Frauenhäuser eingebunden

Gemeinsam mit dem Gewaltschutzzentrum und Frauenhäusern wird das Thema in der Grundausbildung fächerübergreifend behandelt, aber auch im Rahmen eines 24 Unterrichtseinheiten umfassenden Schwerpunkts. „Die Zusammenarbeit mit den Gewaltschutzzentren ist ein entscheidender Faktor, um die Sichtweise der Opfer und die Gründe für Gewalt umfassend begreifen zu können“, erklärt Karner.

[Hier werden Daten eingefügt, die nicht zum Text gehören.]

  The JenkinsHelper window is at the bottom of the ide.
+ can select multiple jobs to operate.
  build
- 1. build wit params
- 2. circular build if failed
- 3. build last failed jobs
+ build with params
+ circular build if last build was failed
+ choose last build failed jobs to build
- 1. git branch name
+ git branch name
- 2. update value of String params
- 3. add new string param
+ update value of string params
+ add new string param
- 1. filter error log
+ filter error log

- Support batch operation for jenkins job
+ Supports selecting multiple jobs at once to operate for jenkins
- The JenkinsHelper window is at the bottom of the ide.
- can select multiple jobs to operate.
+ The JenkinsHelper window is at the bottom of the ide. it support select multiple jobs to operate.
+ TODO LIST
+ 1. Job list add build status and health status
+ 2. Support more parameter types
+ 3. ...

Wie angehende Polizisten auf die Gewalt-Zunahme trainiert werden

Gerhard Karner und Karoline Edtstadler am Dienstag zu Besuch im Bildungszentrum Traiskirchen

Gewalt ufert aus

Besonders das Aufarbeiten von Fallbeispielen des Gewaltschutzzentrums helfe, damit angehende Polizisten das nötige Gespür bei Fällen häuslicher Gewalt bekommen, erklärt die Leiterin des Bildungszentrums, Oberst Barbara Komericky-Schlegl.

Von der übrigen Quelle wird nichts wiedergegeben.